In her remarks to the awards dinner crowd at Eastern Kentucky University's Center for the Arts, Brown, left, gave a clear picture of the fortitude and high goals often required be a good community journalist.

"You have to be careful with friendships, and you have to tell the truth. And then you see the subjects of your stories in the toilet paper aisle at Kroger," she said. "Often, I learn that we don’t expect enough from people. I mean we don’t expect enough from our own journalists and from the people we cover. Setting the bar high usually works. I hate to see people at smaller papers accepting crumbs. If you don’t do good journalism at small papers —and doing good journalism includes filing open records requests and complaining when the open meetings law is violated —then you are telling people who live in rural areas that their place in life, in the world, is not that important."

Heath established the editorial principles that have earned Landmark national recognition.

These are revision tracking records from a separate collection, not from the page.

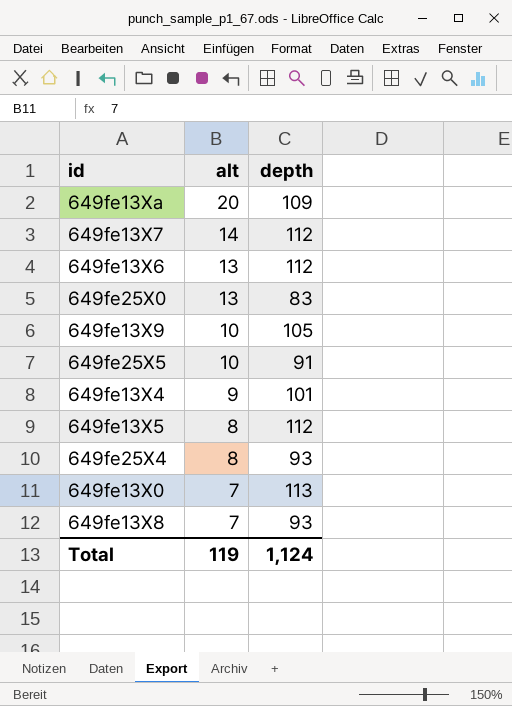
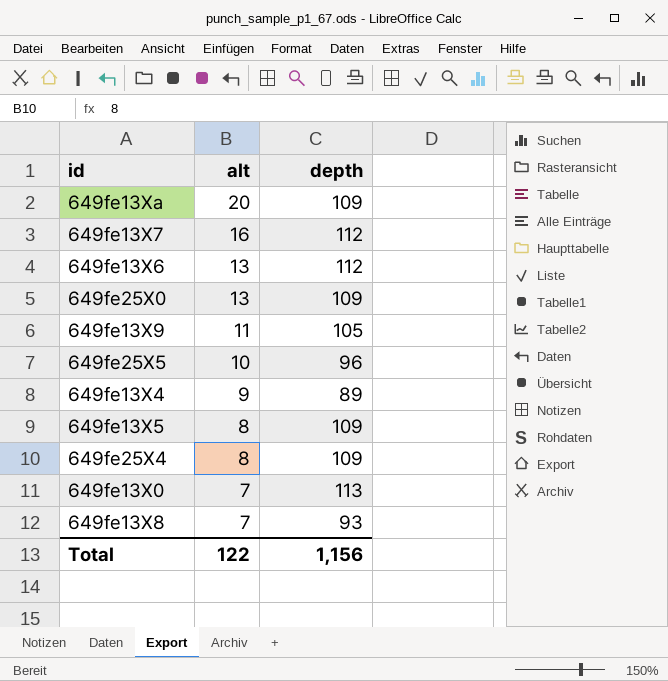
649fe13X7 | alt: 14 -> 16
649fe25X0 | depth: 83 -> 109
649fe13X9 | alt: 10 -> 11
649fe25X5 | depth: 91 -> 96
649fe13X4 | depth: 101 -> 89
649fe13X5 | depth: 112 -> 109
649fe25X4 | depth: 93 -> 109
Total | alt: 119 -> 122
Total | depth: 1,124 -> 1,156

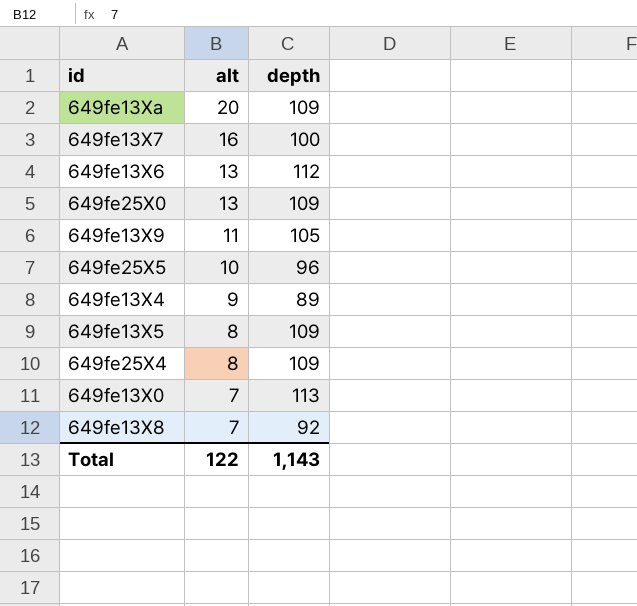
649fe13X7 | depth: 112 -> 100
649fe13X8 | depth: 93 -> 92
Total | depth: 1,156 -> 1,143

He told the crowd that his work on journalism ethics and freedom of information was guided by the values of SPJ.

For more from Brown and Heath, and more about the award, click here.

Obama making rural radio pitch in Ohio, Pa. areas

President Obama did poorly among rural voters in 2008, but he is still chasing their votes, because they could make a difference in some big swing states in this year's election. The latest evidence of that is a 60-second radio ad that his campaign started Friday on stations serving rural areas of Ohio and Pennsylvania.

The campaign is spending at least $35,000 in markets such as Pittsburgh; Fort Wayne, Ind.; Youngstown, Ohio; and Huntington, Charleston and Parkersburg, W. Va.," Alexander Burns of Politico reported. In a later post, he writes that Obama is "making the case that his policies help people in smaller towns sustain their way of life" and notes, "Rural radio is a fairly low-cost way to try and peel away voters who may be less drawn to Mitt Romney than to a generic Republican candidate."

In the ad, which is part of Burns's latest post, Obama says he wants rural young people to be able to say, "We can succeed here just like we can in the big city." He starts the ad by noting, "My grandparents came from the Midwest." His maternal grandparents were from Kansas.